I’m sharing two, because I can’t pick between them! My first was going to the Hope for the Young summer party – it was lovely to meet other volunteers, mentees and the staff but the best bit for me was watching how sociable, confident and happy my mentee was being there – he just lit up!
My second happy memory was trying some food from an Afghan restaurant with my mentee right at the end of our six months. We had a fab spread of Afghan food and I really enjoyed being with him in a place that connected him to his roots and where he was really at home.
What have you learned from volunteering as a mentor to a young person seeking asylum?
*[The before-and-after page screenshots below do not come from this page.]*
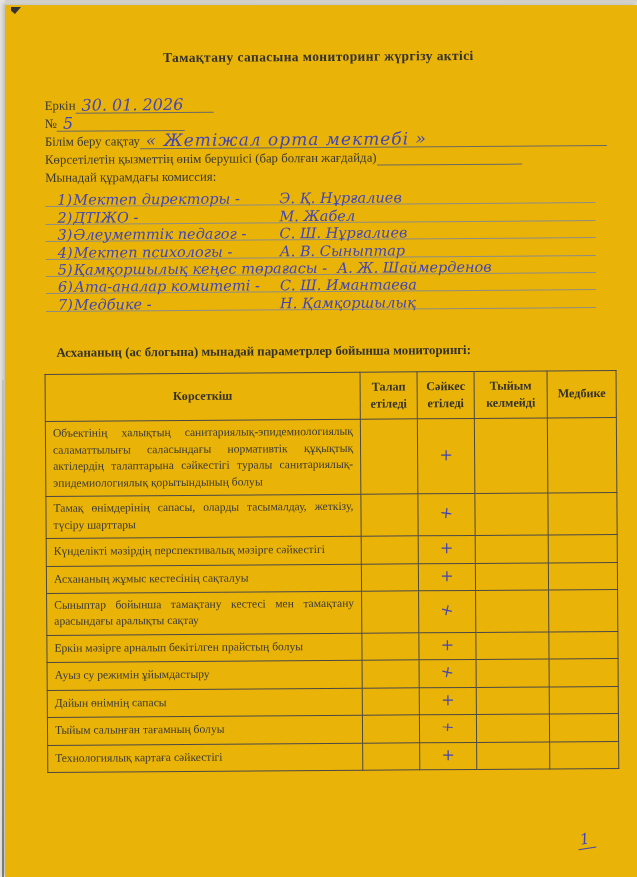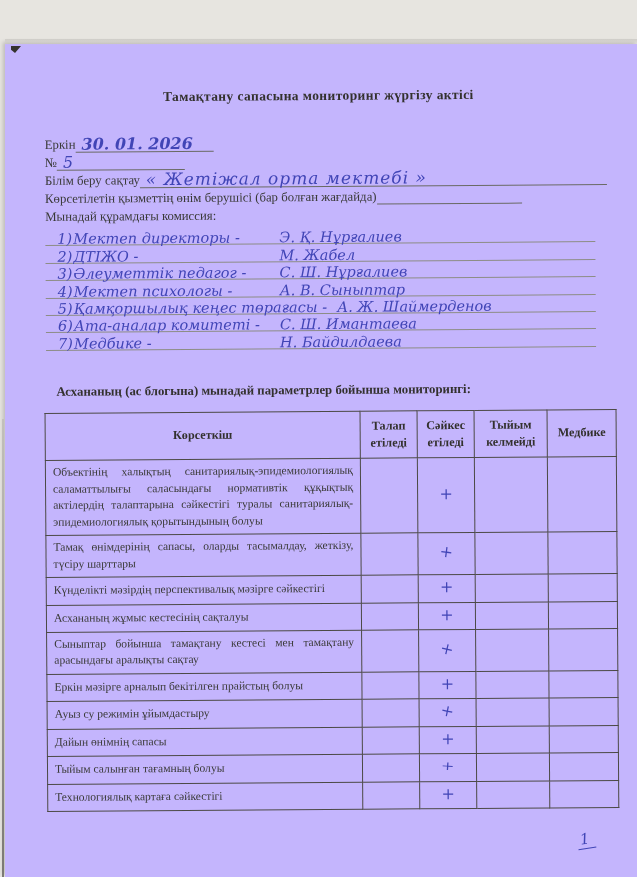--- a/index.html
+++ b/index.html
@@ -13,9 +13,8 @@
   .paper{
     position:absolute;
     left:5px;top:5px;right:0;bottom:0;
-    background:#c4b5fd;
+    background:#eab308;
     box-shadow:-2px -2px 4px rgba(0,0,0,.18);
-    margin-top:39px;
   }
   .content{
     position:absolute;

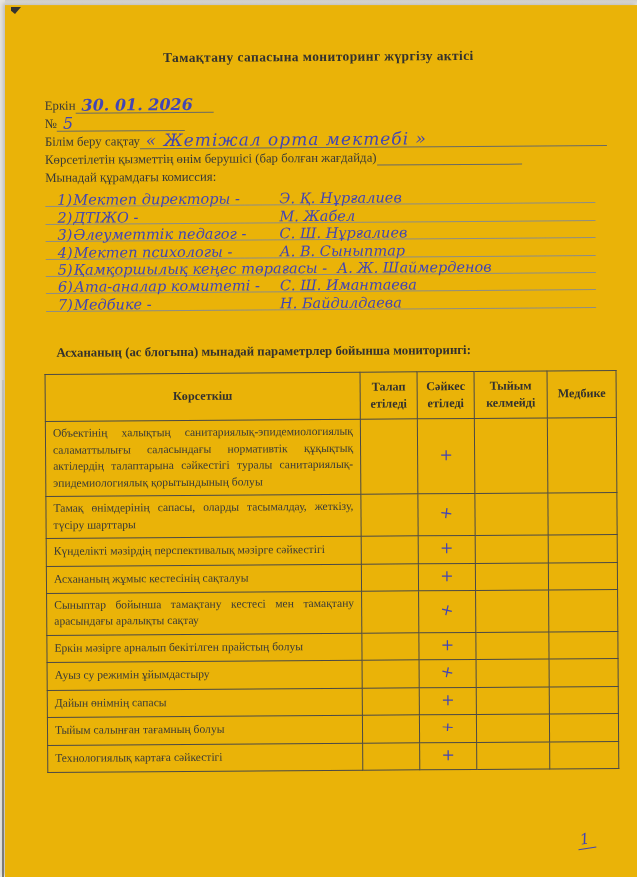--- a/index.html
+++ b/index.html
@@ -50,7 +50,7 @@
   .f-row{display:flex;align-items:flex-end;margin-top:1px;height:17px;}
   .f-label{white-space:nowrap;color:#3a3a38;}
   .f-line{border-bottom:1px solid #6a6a64;position:relative;height:100%;}
-  .f-line.date{width:138px;font-weight:bold;}
+  .f-line.date{width:138px;}
   .f-line.num{width:128px;}
   .f-line.grow{flex:1;}
   .f-line.supplier{flex:1;max-width:145px;}

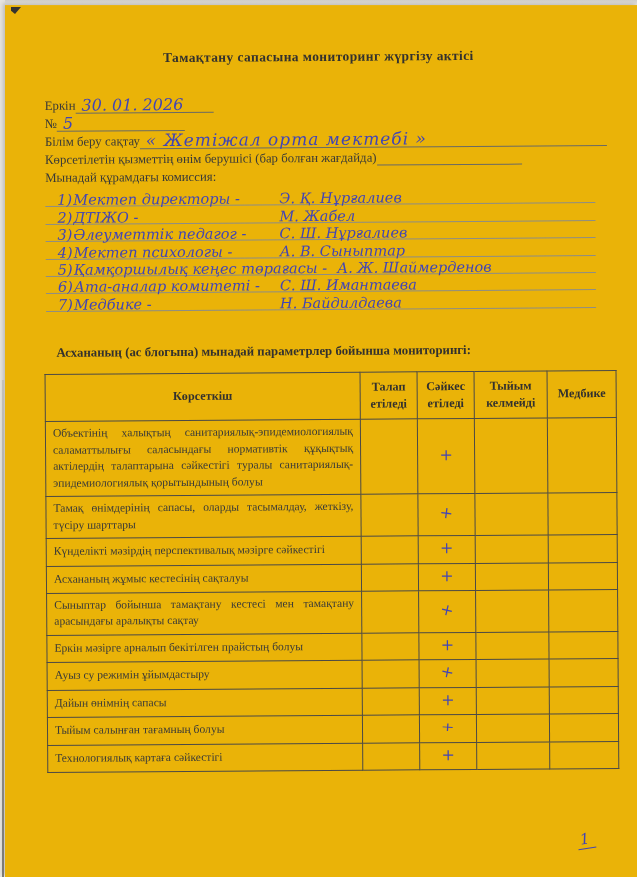--- a/index.html
+++ b/index.html
@@ -207,7 +207,7 @@
         <div class="c-row">
           <span class="c-num hand">7)</span>
           <span class="c-role hand">Медбике -</span>
-          <span class="c-name hand">Н. Байдилдаева</span>
+          <span class="c-name hand">Н. Қамқоршылық</span>
         </div>
       </div>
I’ve learned that there’s much to be gained on both sides of the relationship. I was inspired by my mentee’s resilience and commitment – despite his young age and the challenges he faced, he still turned up to meet me and put himself outside his comfort zone to try new things.
I feel like a got a bit of an insight into what kinds of issues might come up for young refugees and asylum seekers. But I was also reminded that sometimes the issues aren’t specific to being a refugee or asylum seeker, but instead challenges that can come up for any young person.
I laughed a lot at our meetings and always came away feeling like I’d had a very interesting and fun hour!
What tips would you give to other volunteer mentors?
- Really listen to what’s being said and make sure you understand – sometimes the language barrier can make it tricky and it can feel easier to nod rather than clarify.
- Find ways to engage based on the young person’s interests – my mentee loved cricket and football so we did English practice around these topics either looking at sports news websites, sports magazines and books.
- Be mindful about what your mentee might have been through and be sensitive to that in your conversations.
- Preparation is key, it really helps especially in the early days.
We’d like to say a huge thank you to Michelle for volunteering with us and sharing her experiences and fantastic tips for other mentors.